Demand Registration Rights

The holders of the registrable securities are entitled to certain demand registration rights. The holders of at least 60% of the registrable securities may make a written request that we register all or a portion of their shares, subject to certain specified exceptions. Such request for registration must cover securities the aggregate offering price of which, before payment of underwriting discounts and commissions, would exceed $50,000,000.

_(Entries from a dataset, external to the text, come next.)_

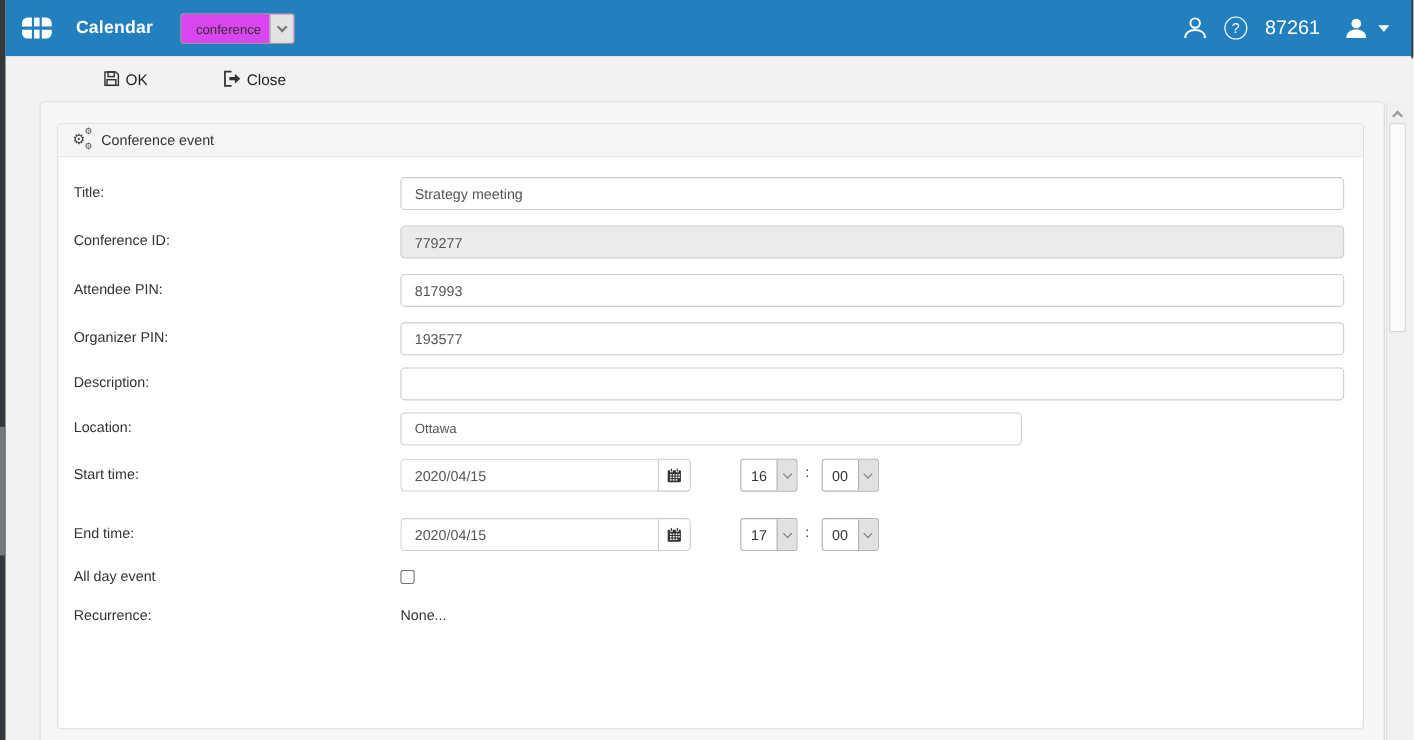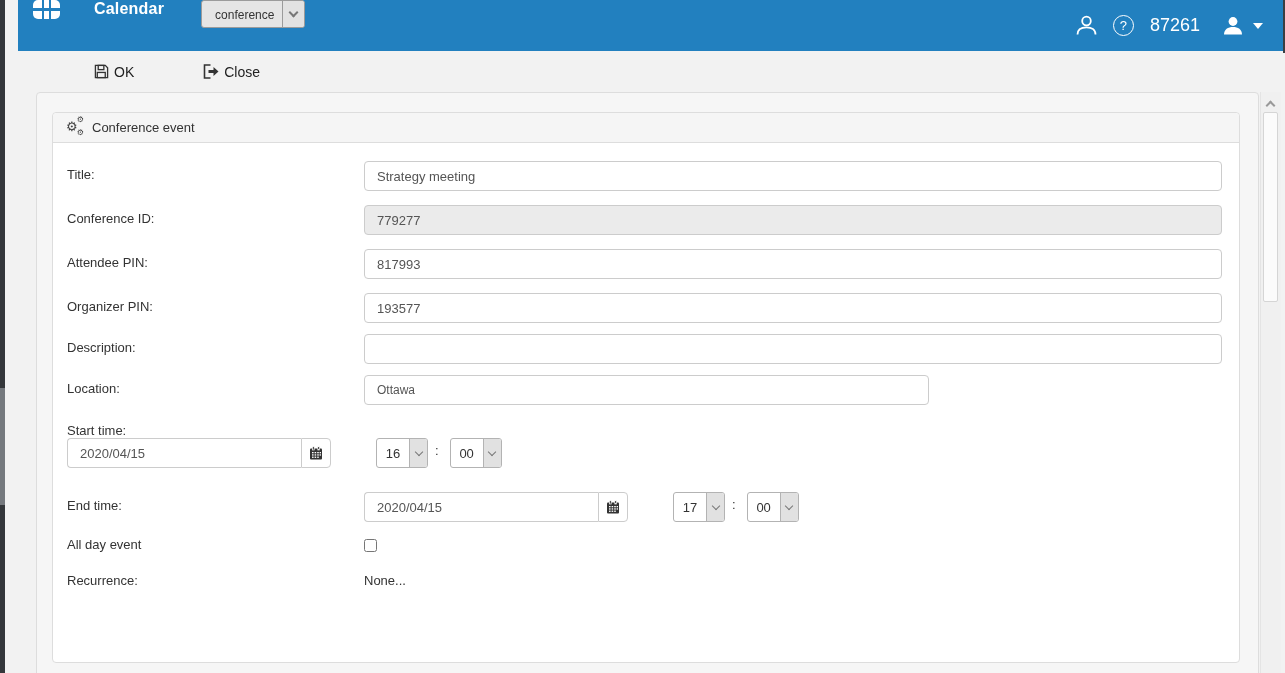"Calendar" .header { align-items: none -> center; gap: 12px -> none; left: 18px -> 5px }
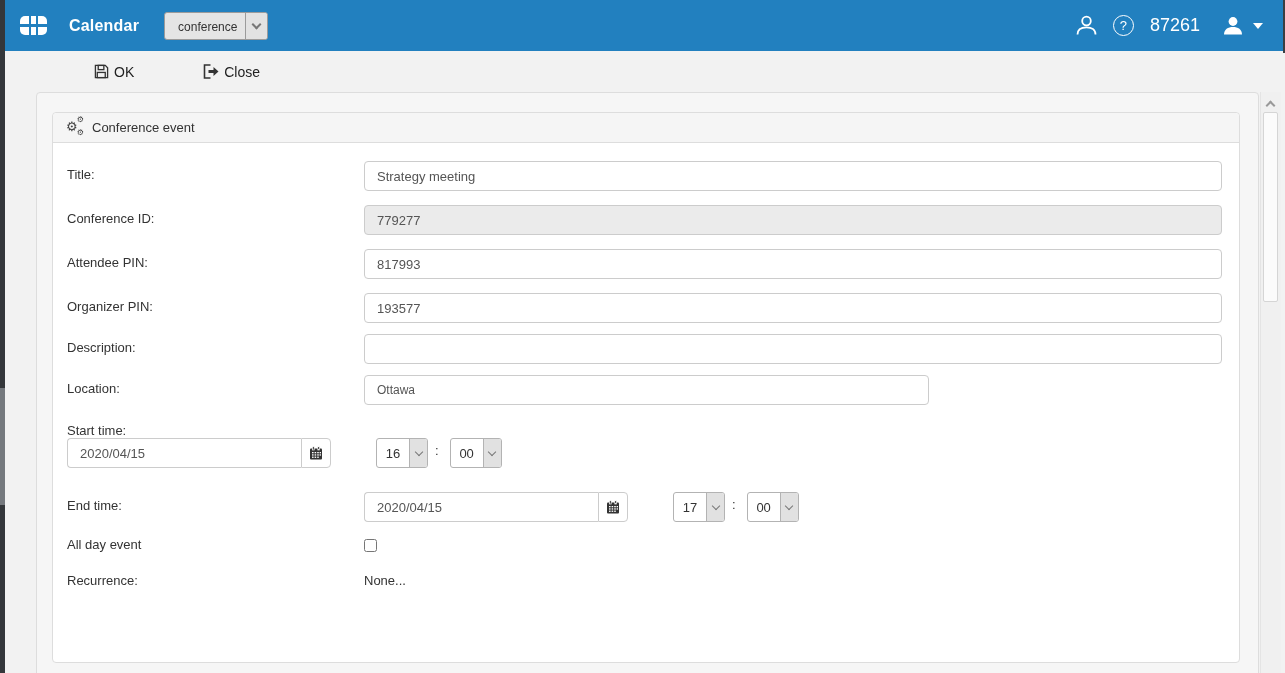"conference" .mod-select { background: #e5e5e5 -> #d946ef }
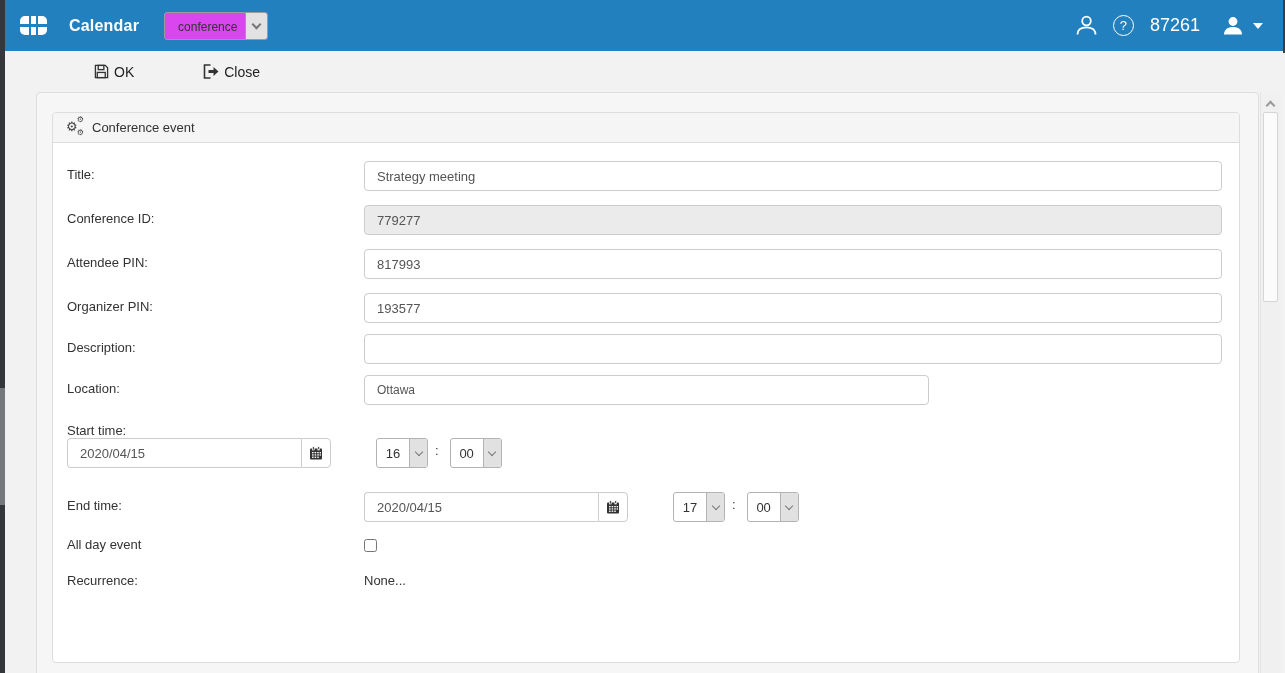"Start time:" .mb24 { flex-direction: column -> none }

Piggyback Registration Rights

In connection with the filing of the registration statement of which this prospectus forms a part, the holders of registrable securities were entitled to, and the necessary percentage of holders waived, their rights to include their shares of registrable securities in the registration statement of which this prospectus forms a part. If we propose to register for offer and sale any of our securities under the Securities Act in another offering, either for our own account or for the account of other security holders, the holders of these shares will be entitled to certain “piggyback” registration rights allowing them to include their shares in such registration, subject to certain marketing and other limitations. As a result, whenever we propose to file a registration statement under the Securities Act, including a registration statement on Form S-3 as discussed below, other than with respect to a demand registration or a registration statement on Forms S-4 or S-8 or related to stock issued upon conversion of debt securities, the holders of these shares are entitled to notice of the registration and have the right, subject to limitations that the underwriters may impose on the number of shares included in the registration, to include their shares in the registration.

Form S-3 Registration Rights

The holders of the registrable securities are entitled to certain Form S-3 registration rights. Any holder of these shares can make a request that we register for offer and sale their shares on Form S-3 if we are qualified to file a registration statement on Form S-3, subject to certain specified exceptions. Such request for registration on Form S-3 must cover securities the aggregate offering price of which, before payment of the underwriting discounts and commissions, equals or exceeds $5,000,000. We will not be required to effect more than two registrations on Form S-3 within any 12 month period.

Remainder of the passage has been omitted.